| REQUIRED ACTION |
Pictures are to be left out. Return exactly the lines below from the one with "text-align: right ->" up to and including the one with "color: #be185d ->".

| SOURCE RECORDS |
──────────

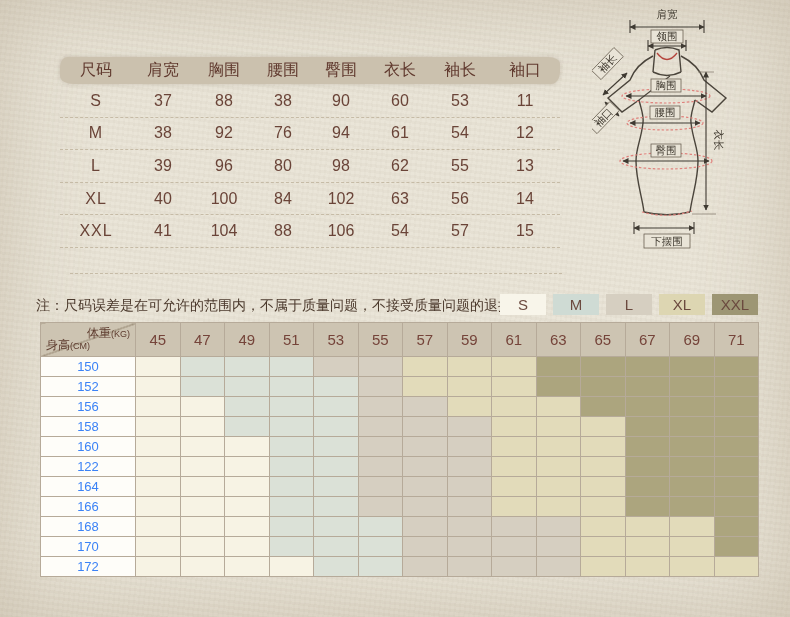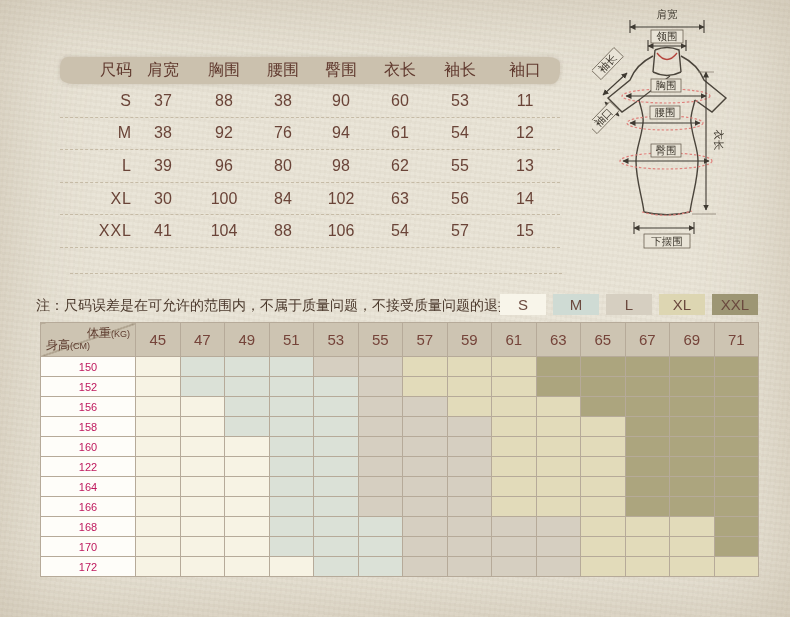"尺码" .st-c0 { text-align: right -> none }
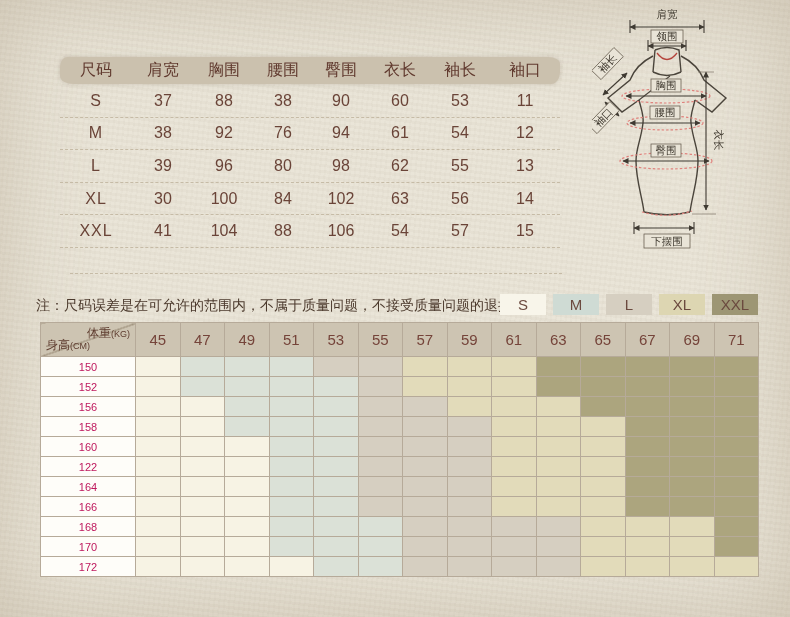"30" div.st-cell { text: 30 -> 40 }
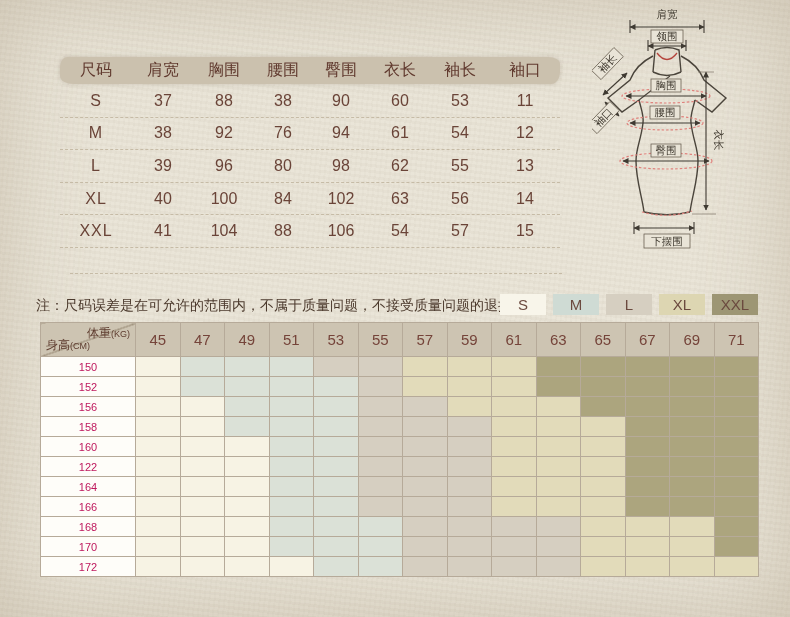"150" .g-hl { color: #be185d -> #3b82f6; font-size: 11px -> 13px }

──────────

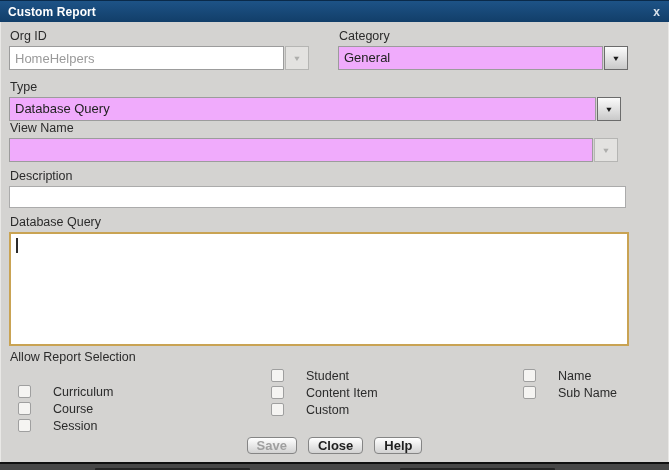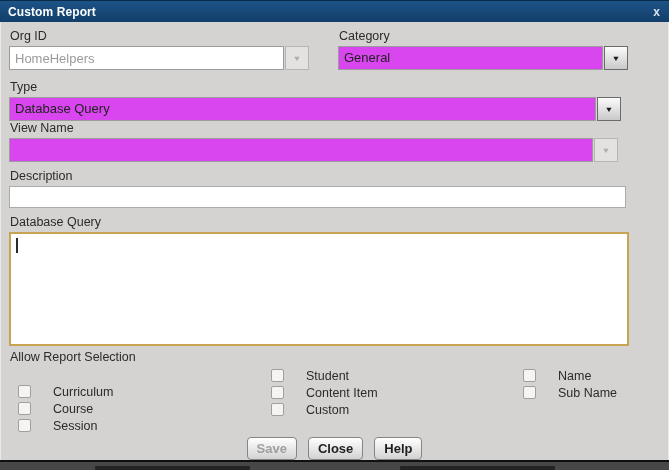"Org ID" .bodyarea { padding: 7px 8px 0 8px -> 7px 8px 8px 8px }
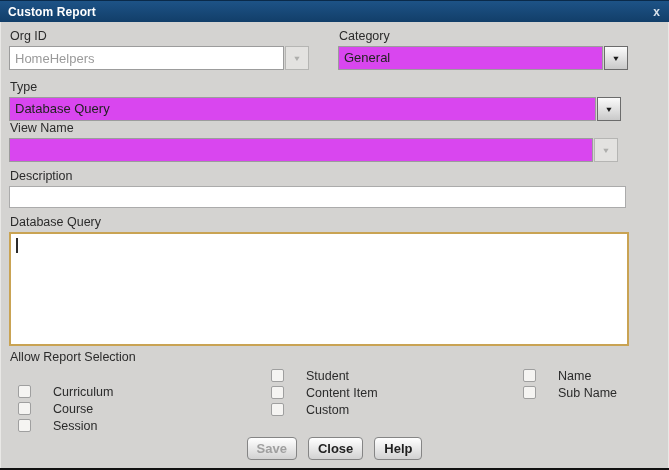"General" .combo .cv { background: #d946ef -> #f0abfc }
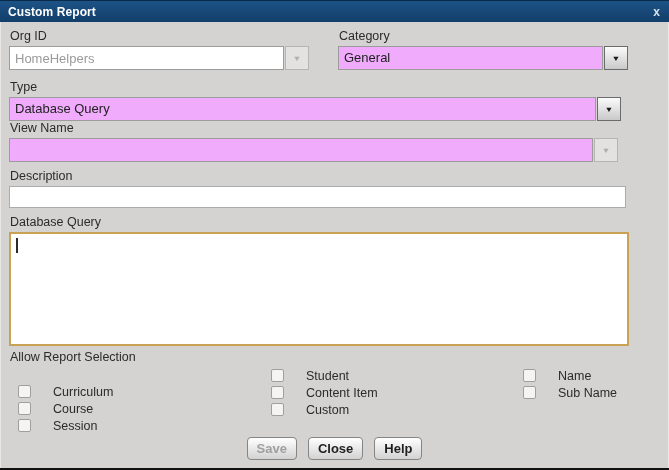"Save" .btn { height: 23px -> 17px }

──────────

| COMPLETED EXERCISE |
"尺码" .st-c0 { text-align: right -> none }
"30" div.st-cell { text: 30 -> 40 }
"150" .g-hl { color: #be185d -> #3b82f6; font-size: 11px -> 13px }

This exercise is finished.